Background
Machine learning investigates how computers can automatically learn. The present study aimed to predict dietary patterns and compare algorithm performance in making predictions of dietary patterns.
Methods
We analysed the data of public employees (n = 12,667) participating in the Brazilian Longitudinal Study of Adult Health (ELSA‐Brasil). The K‐means clustering algorithm and six other classifiers (support vector machines, naïve Bayes, K‐nearest neighbours, decision tree, random forest and xgboost) were used to predict the dietary patterns.
Results
K‐means clustering identified two dietary patterns.
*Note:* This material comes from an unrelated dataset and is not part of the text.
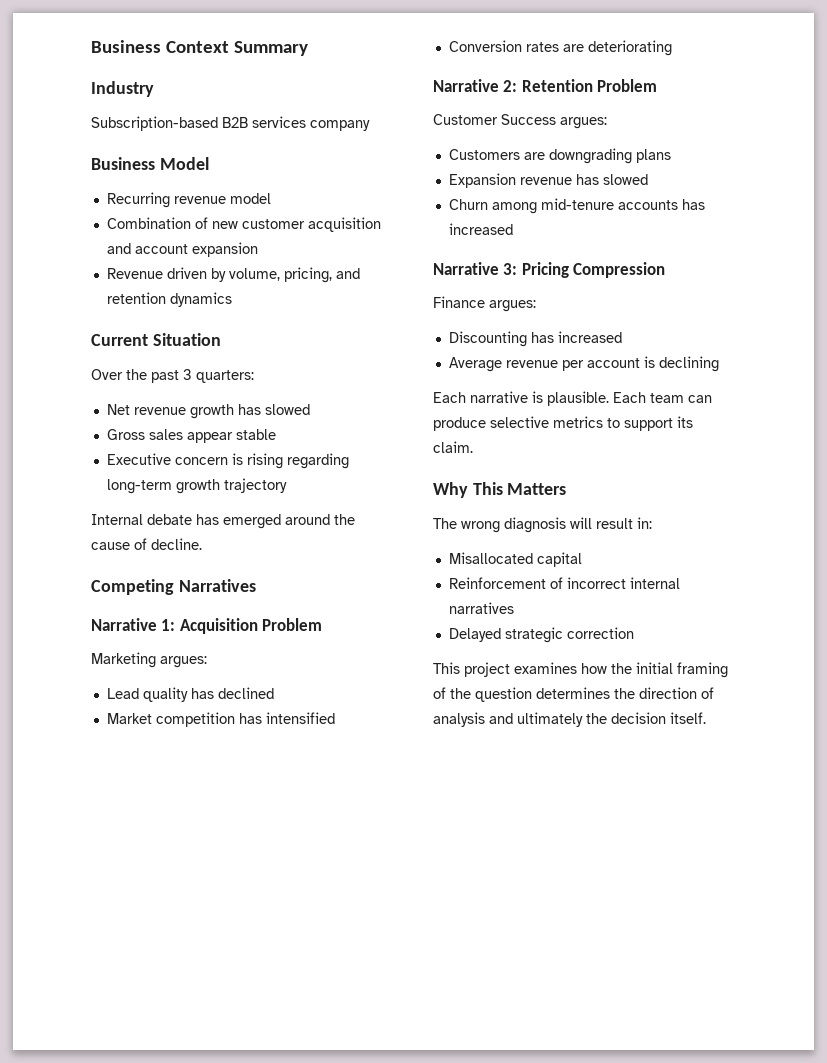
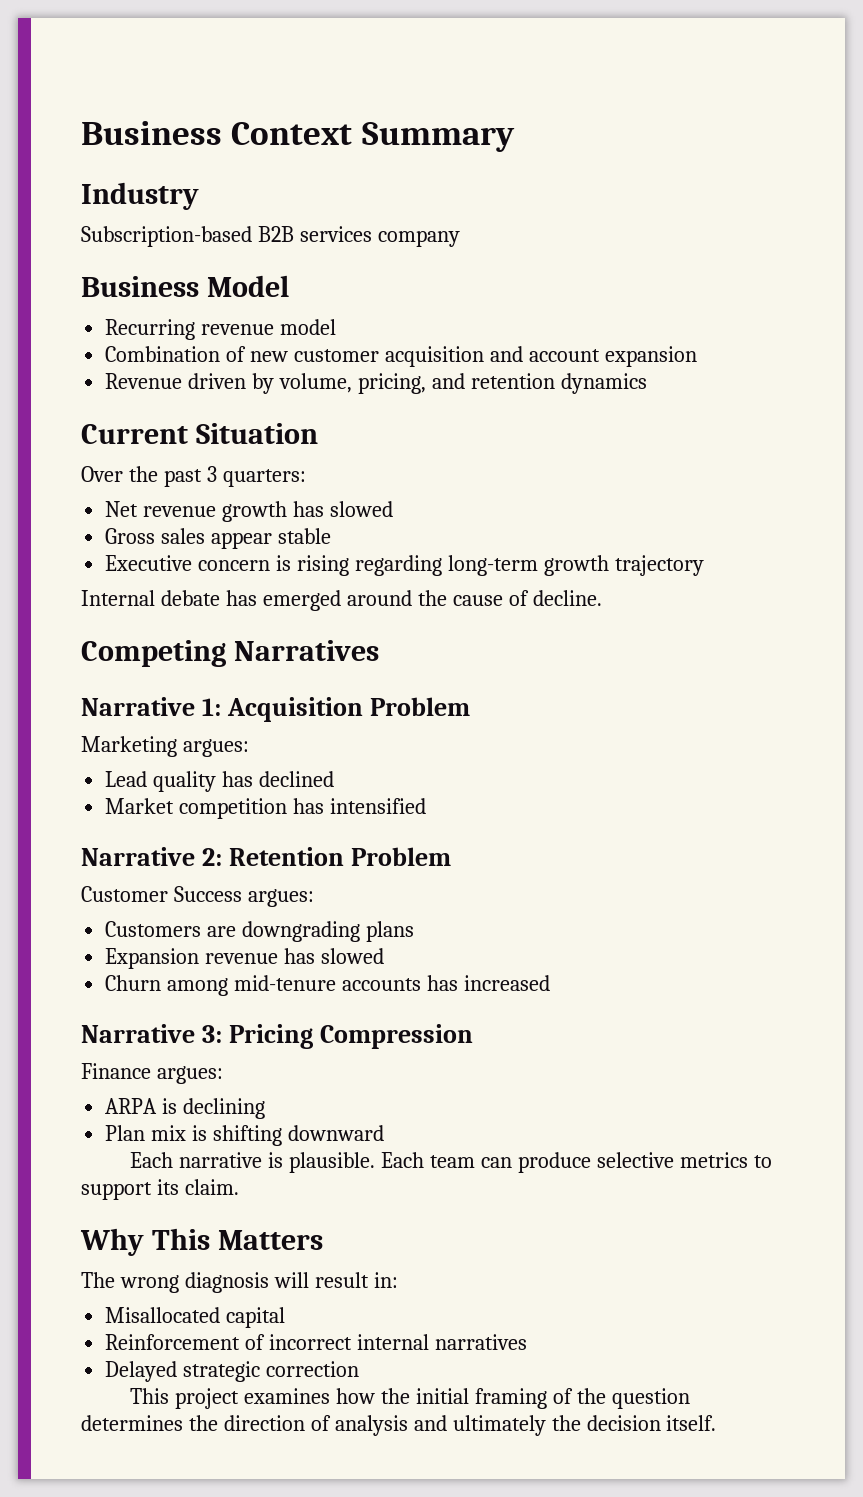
- Conversion rates are deteriorating
- Discounting has increased
- Average revenue per account is declining
+ ARPA is declining
+ Plan mix is shifting downward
Cluster 1, labelled the Western pattern, was characterised by a higher energy intake and consumption of refined cereals, beans and other legumes, tubers, pasta, processed and red meats, high‐fat milk and dairy products, and sugary beverages; Cluster 2, labelled the Prudent pattern, was characterised by higher intakes of fruit, vegetables, whole cereals, white meats, and milk and reduced‐fat milk derivatives. The most important predictors were age, sex, per capita income, education level and physical activity. The accuracy of the models varied from moderate to good (69%–72%).
Conclusions
The performance of the algorithms in dietary pattern prediction was similar, and the models presented may provide support in screener tasks and guide health professionals in the analysis of dietary data.